I don’t hide my feelings often, and this time was no exception.
My Dad called me today, unexpectedly, and left an ambiguous message. The main idea was this, though: “Hey honey, I’d like a few minutes to talk, if we can.” He didn’t sound upset, but I immediately got a little panicky because he usually states his reason for calling so that I can get back to him with an idea of what’s up (which I like by the way, Dad, if you’re reading). Anyhow, sometimes just asking if you can “talk” is code in my family for, “hey… this is going to be rough…” without actually saying it outright, or it could also mean that a family member needs you to pick up something from the store, or wonders if you could return an item you borrowed. Many possible outcomes for said statement. So I called Dad back, and held my breath.

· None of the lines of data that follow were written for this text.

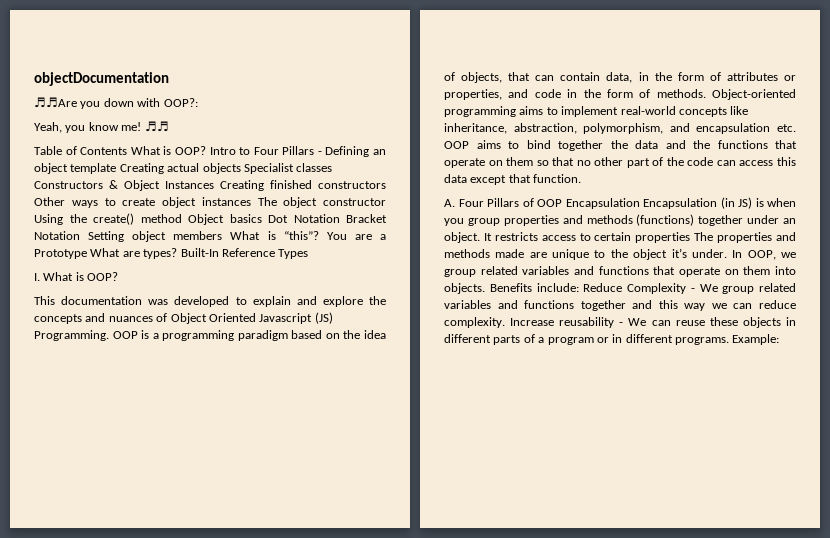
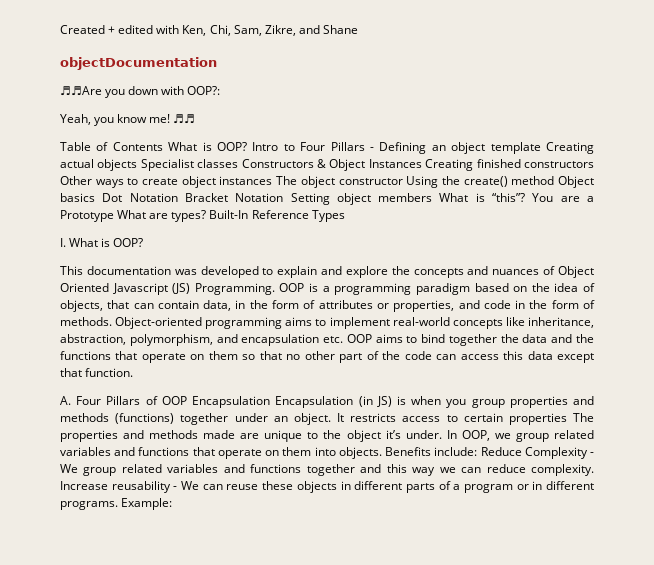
(34, 79) none -> [60,25,358,36] Created + edited with Ken, Chi, Sam, Zikre, and Shane //

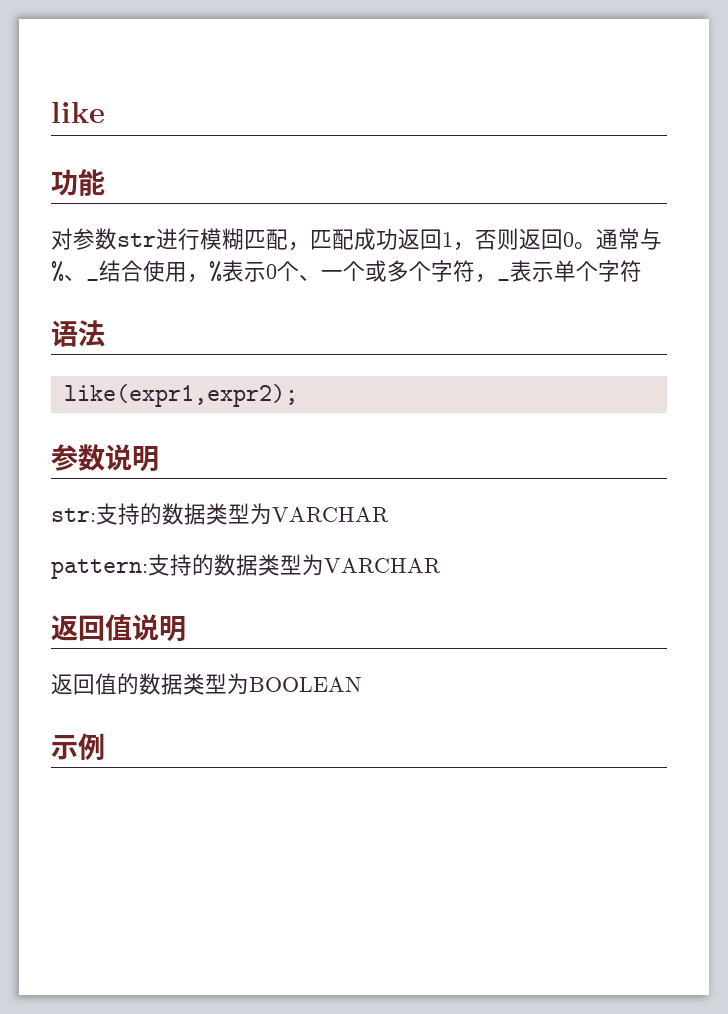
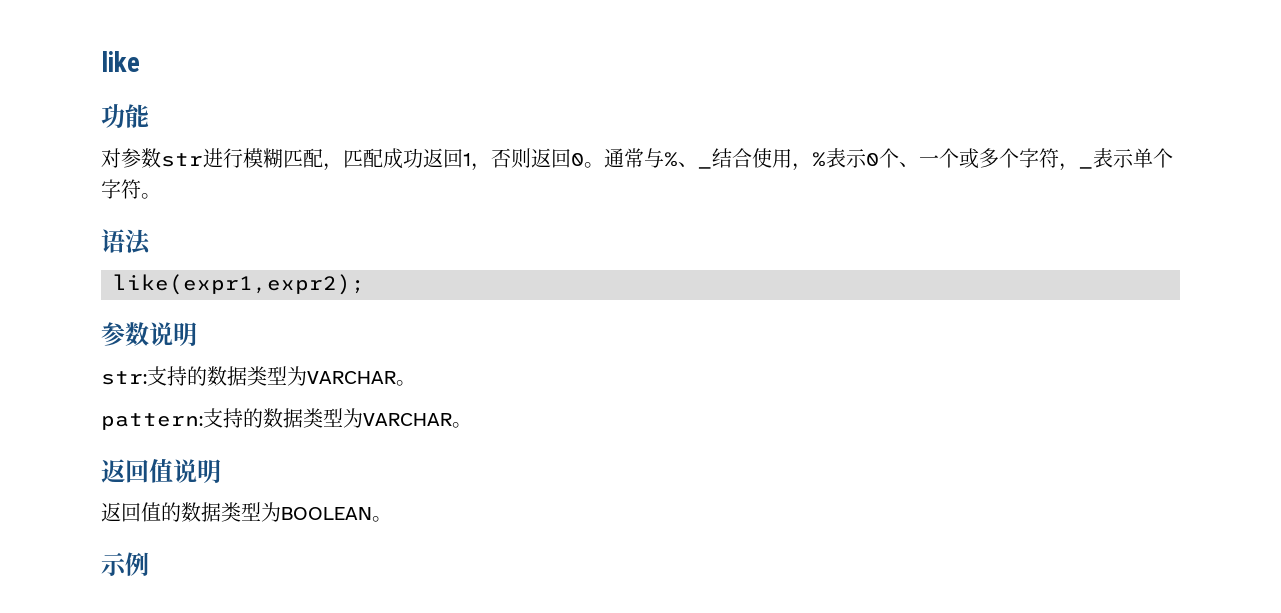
(642, 271) none -> [141,193,161,199] 。
(389, 514) none -> [396,380,416,386] 。
(441, 565) none -> [452,422,472,428] 。
(362, 684) none -> [372,516,392,522] 。

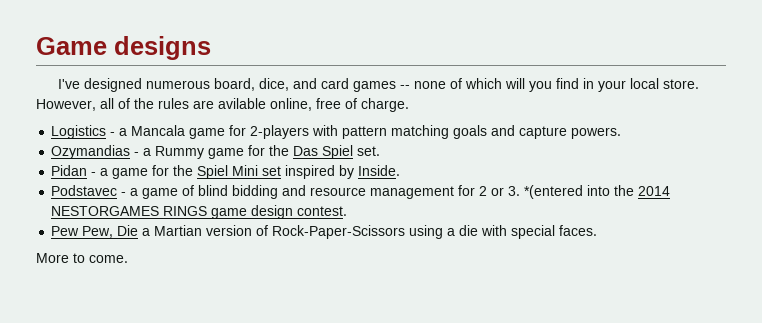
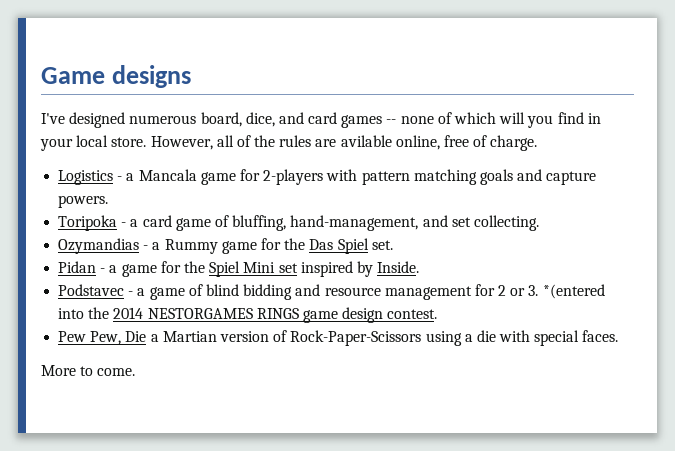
(622, 133) none -> [58,215,539,231] // Toripoka - a card game of bluffing, hand-management, and set collecting.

Our conversation went something like this. Saying hello, brief catch up about our weekends, talking about grocery shopping, us… kind of skirting around things… and then wham. Me asking what Dad had wanted to talk to me about. He said he had some bad news, and I immediately thought of all of my close loved ones. The ones I consider myself connected to. I did not think of the wellfare my grandfather. I’m sure you know, reader, a bit about the relationship my family has had with him since my grandma passed over four years ago, and I don’t want to go into it here, but it’s been rocky to say the least. Freaking weird to say the best. Raw emotions often spring up when I think about the situation, and that was before this phone call today.
Dad told me Grandpa died. Passed. Gone from God’s good green earth. I stood there in the kitchen holding a large pomegranate–frozen. The tiled floor felt like it was zooming in and out, going between in-focus and blurred. All of my thoughts focused on this one moment, and yet somehow on all the others before it: Being in my grandpa’s woodworking shop as a kid, watching as he used a jigsaw to create some pretty cedar hearts for me. Grandpa’s hearty laugh, “Oh ho!,” and the way his eyes would get large and gleam, as he marveled at the cleverness of a joke that someone told, or a prank gift that someone unwrapped at Christmas. That person’s surprised expression giving him such joy. I remember having him put a worm on the hook, as we fished at the pond that was snugly placed behind their home, because I could not bear to think about stabbing a worm with a hook–all the pain it might feel writhing in agony, still alive. And now, I feel like the worm. It may be a bit dramatic, but its what I feel. Because when I thought of all those positive things, I also thought about the terrible ones that have happened in recent years, simultaneously. All of the phone calls, or sit downs, Dad has had to have with me to explain the most recent strange, or even outrageously hurtful, behavior my granddad had inflicted upon us as his family. I will only say one thing about these occurrences, and that is that when they happened, we were utterly floored. It felt like a person had replaced my grandpa with an impostor–our grandpa, my Dad’s dad would never have acted that way or said such horrible things to those he loved. But indeed, he did.
And so, I rely on Grace. I stand on the only Saving Grace I can think of to save us from ourselves. I am trying to focus on that. I wonder what he was thinking when he passed–who held his hand and helped lead him forward into the, perhaps, unknown. He did not call the family to say any last words, and I can only be grateful I wasn’t there. He had lost so much weight, I would’ve lost it had I laid eyes on him and not recognized his sturdy, santa-like frame. And something in the way the events played out makes me feel a strange sense of irony: our first ultrasound for our little one… falls at the same time as his visitation and funeral. We will not be going. We will not be grieving that day. I have grieved a family somewhat lost and struggling to be found, traditions uncertainly dismissed. I have grieved an empty hole that has been nagging me since this rocked my world upside down.
Yet somehow, I presently feel I cannot grieve for the man. I feel so hardened, yet so many tears poured down my face. Troy held me as I wept, and sometimes you must weep. I do, long and hard, when it all gets the best of me. I can say I haven’t cried like that in such a long time. I do cry occasionally from day-to-day life things, but this was different. It was deep, from inside me, and I still feel hazy having cried my eyes out. The world has a glow, like you’re in the clouds, after crying like that. I am trying to accept that he was merely a sinner, like the rest of us. He merely did his best. But perhaps he had gone mad, from heartache and loss, like I feel I may do today. Perhaps he really was an “impostor” at the end. He did carry my grandmother through cancer for years. He took care of her. I cannot forget how I adored the way he showered her with time, with his daily love; attending after her needs. So I must remember a man contradicted, a man divided. In what manner should you remember a man like that?
Now, I long for peace. And as my first action to do so, I will be celebrating the family I do have, by preparing a spaghetti dinner. My Sweet Basil Spaghetti. We will warm our hearts with one another’s company, and perhaps cry. I probably will at least, who knows about anyone else.